**Records supplied**
------------------------------------------------
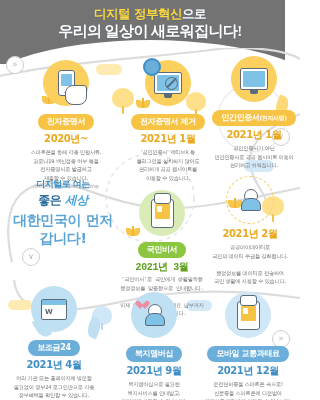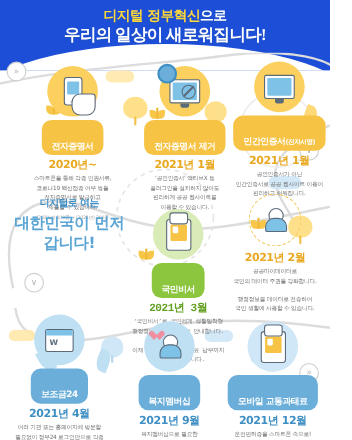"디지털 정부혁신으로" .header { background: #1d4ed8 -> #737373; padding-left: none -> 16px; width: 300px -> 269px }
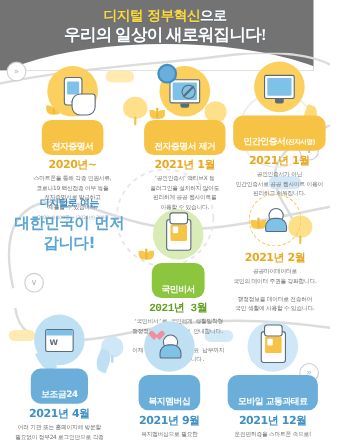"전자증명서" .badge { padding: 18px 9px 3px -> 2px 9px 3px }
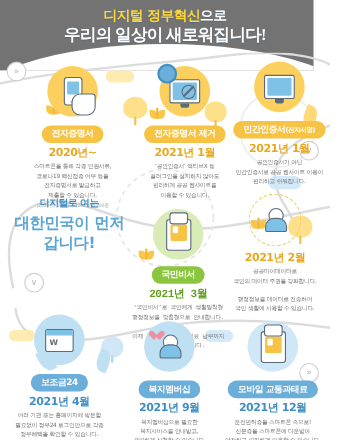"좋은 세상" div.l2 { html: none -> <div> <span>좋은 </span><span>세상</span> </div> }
------------------------------------------------
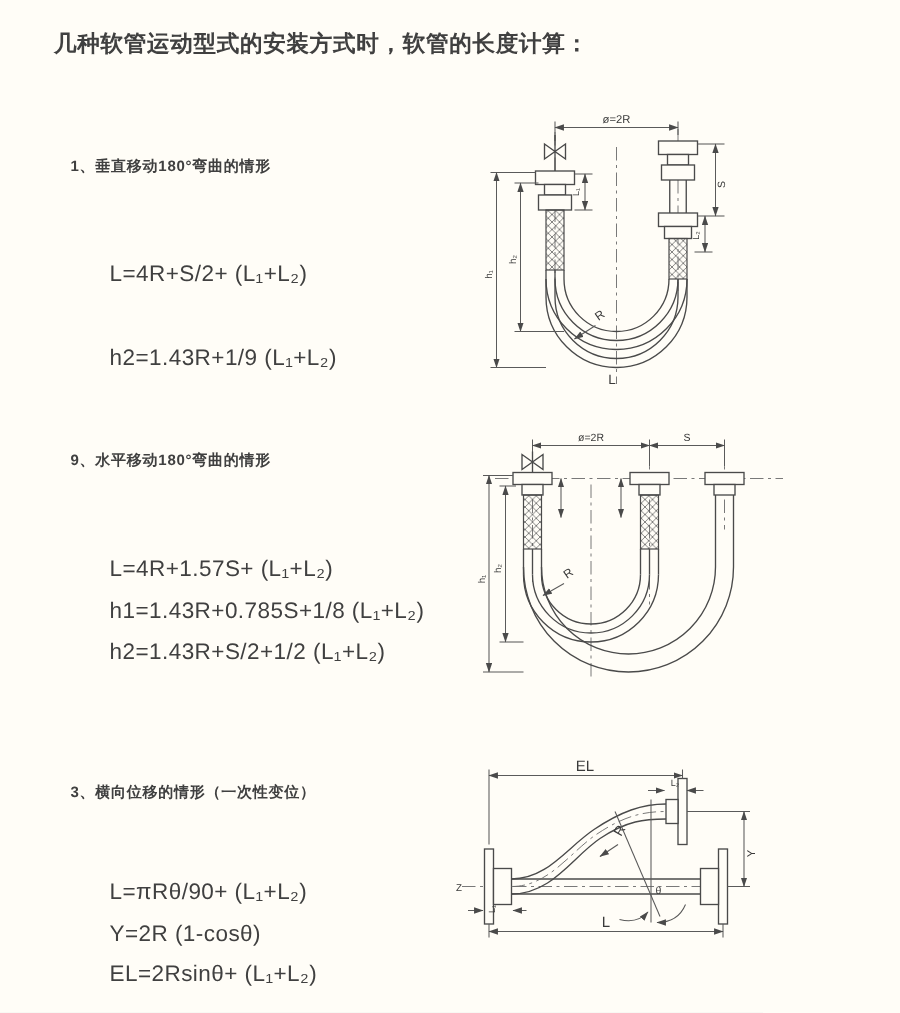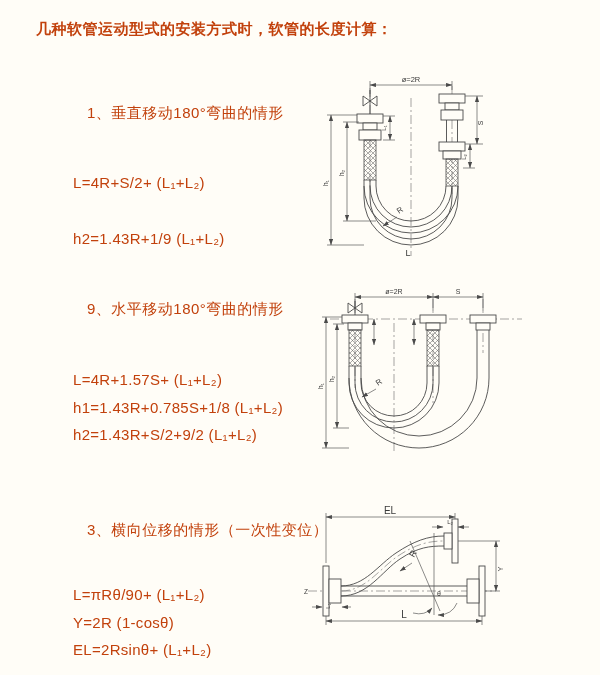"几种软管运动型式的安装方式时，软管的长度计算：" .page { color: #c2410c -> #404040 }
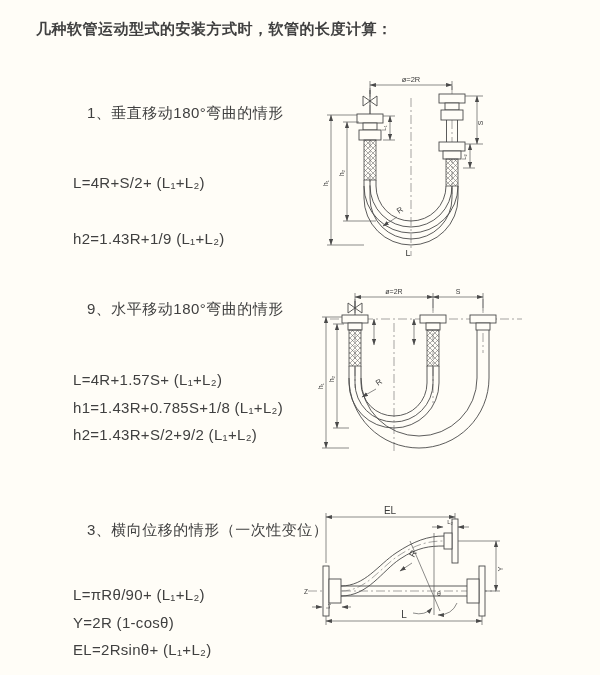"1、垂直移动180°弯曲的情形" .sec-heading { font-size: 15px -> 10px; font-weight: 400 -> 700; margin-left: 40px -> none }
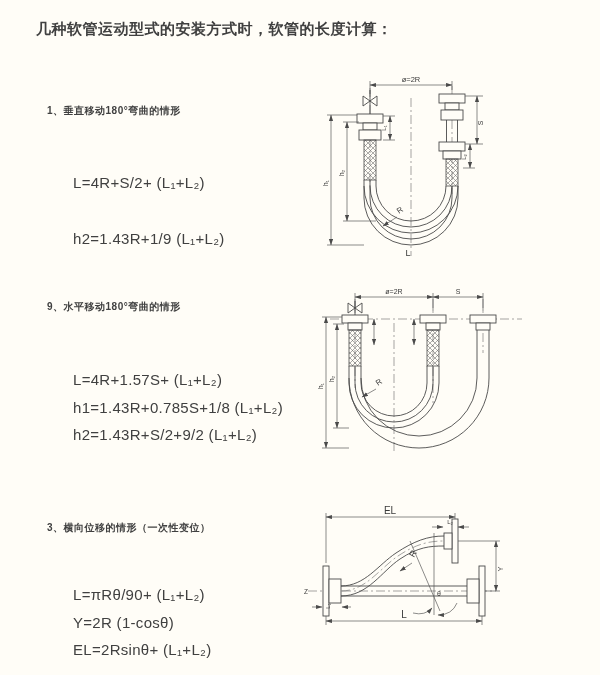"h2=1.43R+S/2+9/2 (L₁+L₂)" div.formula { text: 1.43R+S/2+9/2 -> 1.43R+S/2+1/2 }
------------------------------------------------
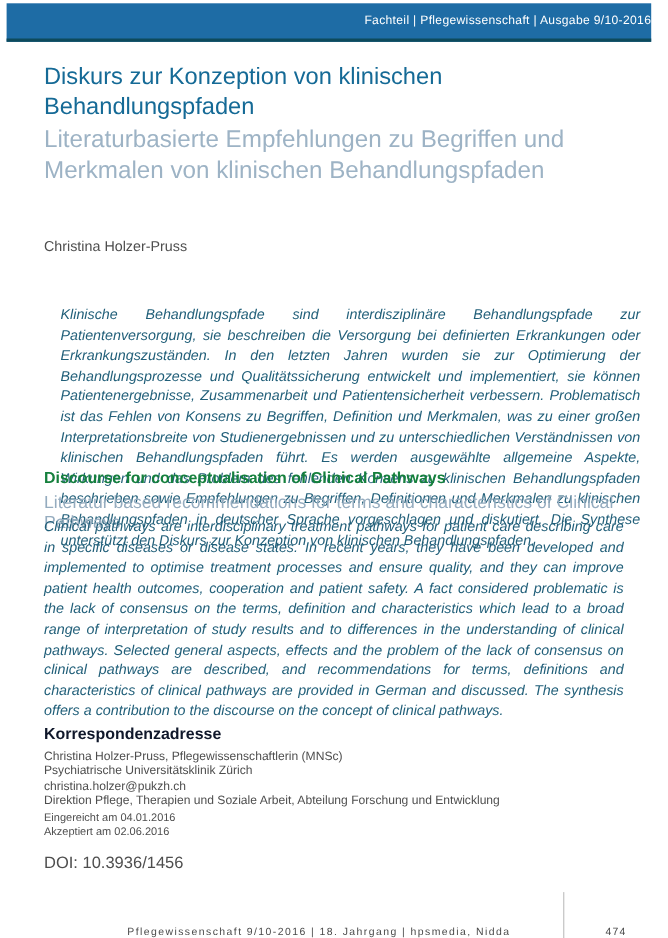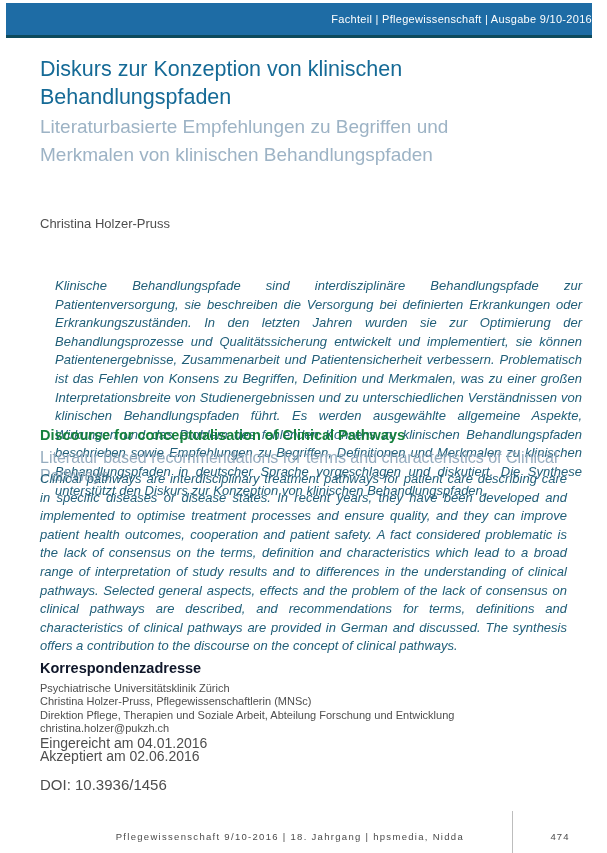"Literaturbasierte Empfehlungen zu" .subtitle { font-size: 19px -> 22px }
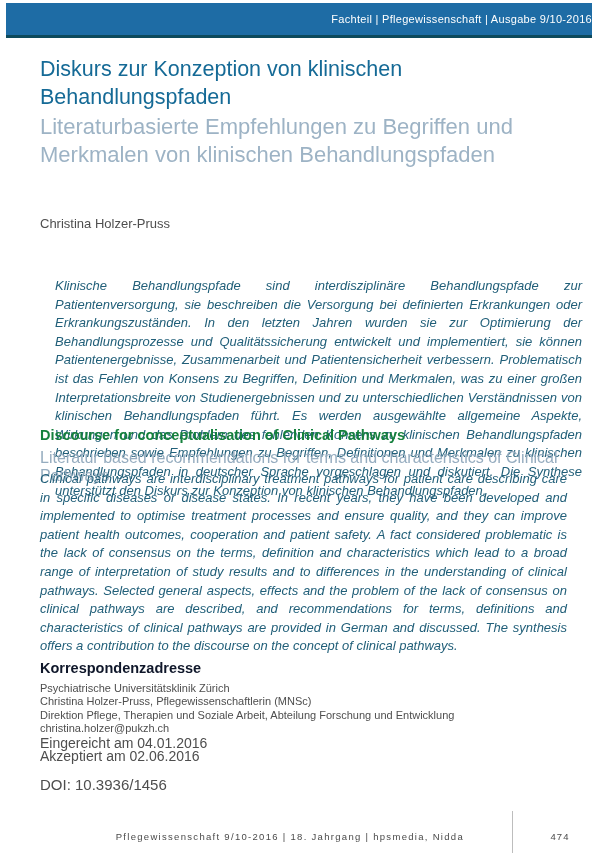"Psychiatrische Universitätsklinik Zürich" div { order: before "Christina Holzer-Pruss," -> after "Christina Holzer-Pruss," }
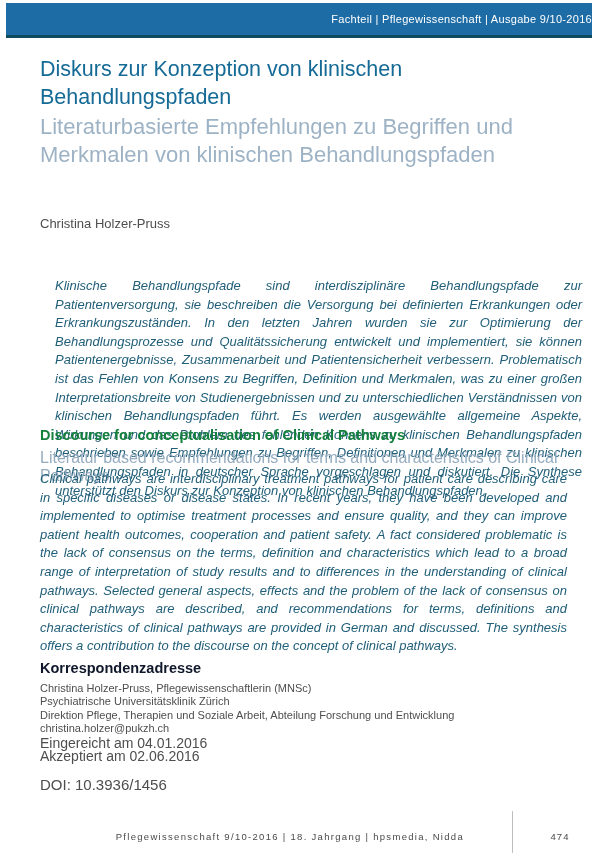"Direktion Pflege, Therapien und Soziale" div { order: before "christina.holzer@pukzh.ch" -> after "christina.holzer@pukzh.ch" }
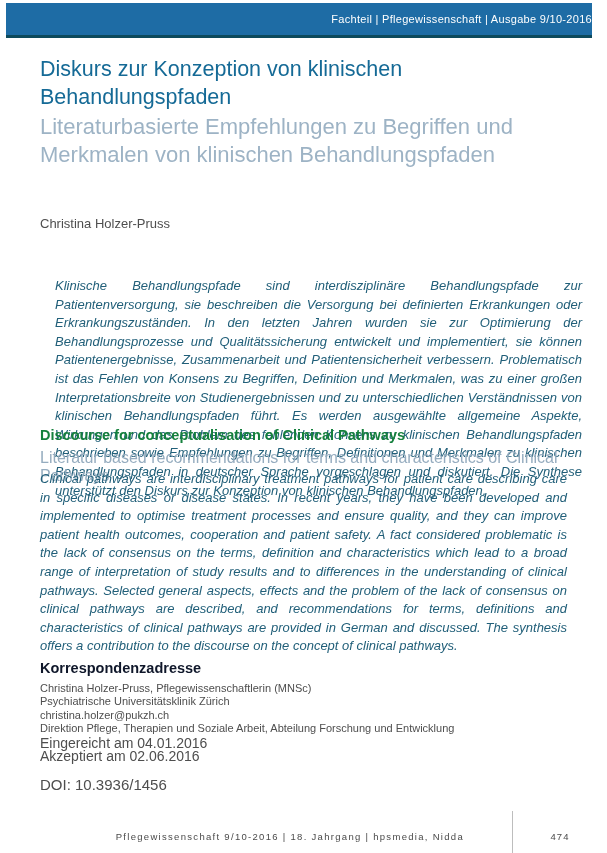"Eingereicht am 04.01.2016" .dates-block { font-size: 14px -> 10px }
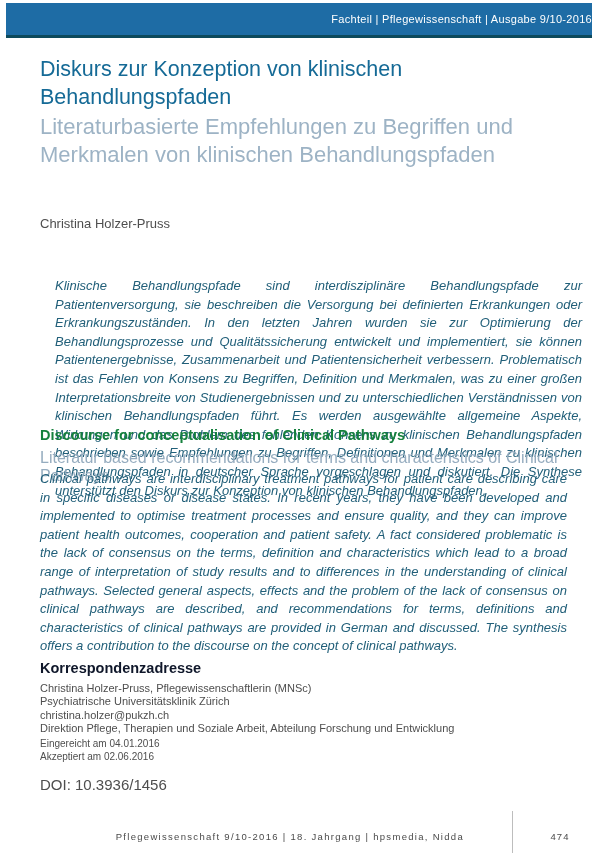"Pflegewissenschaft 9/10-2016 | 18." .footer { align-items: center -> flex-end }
------------------------------------------------
Set the pictures aside and reproduce exactly the lines above, from the line holding "font-size: 14px ->" through the line holding "align-items: center ->", both included, with nothing else.

"Eingereicht am 04.01.2016" .dates-block { font-size: 14px -> 10px }
"Pflegewissenschaft 9/10-2016 | 18." .footer { align-items: center -> flex-end }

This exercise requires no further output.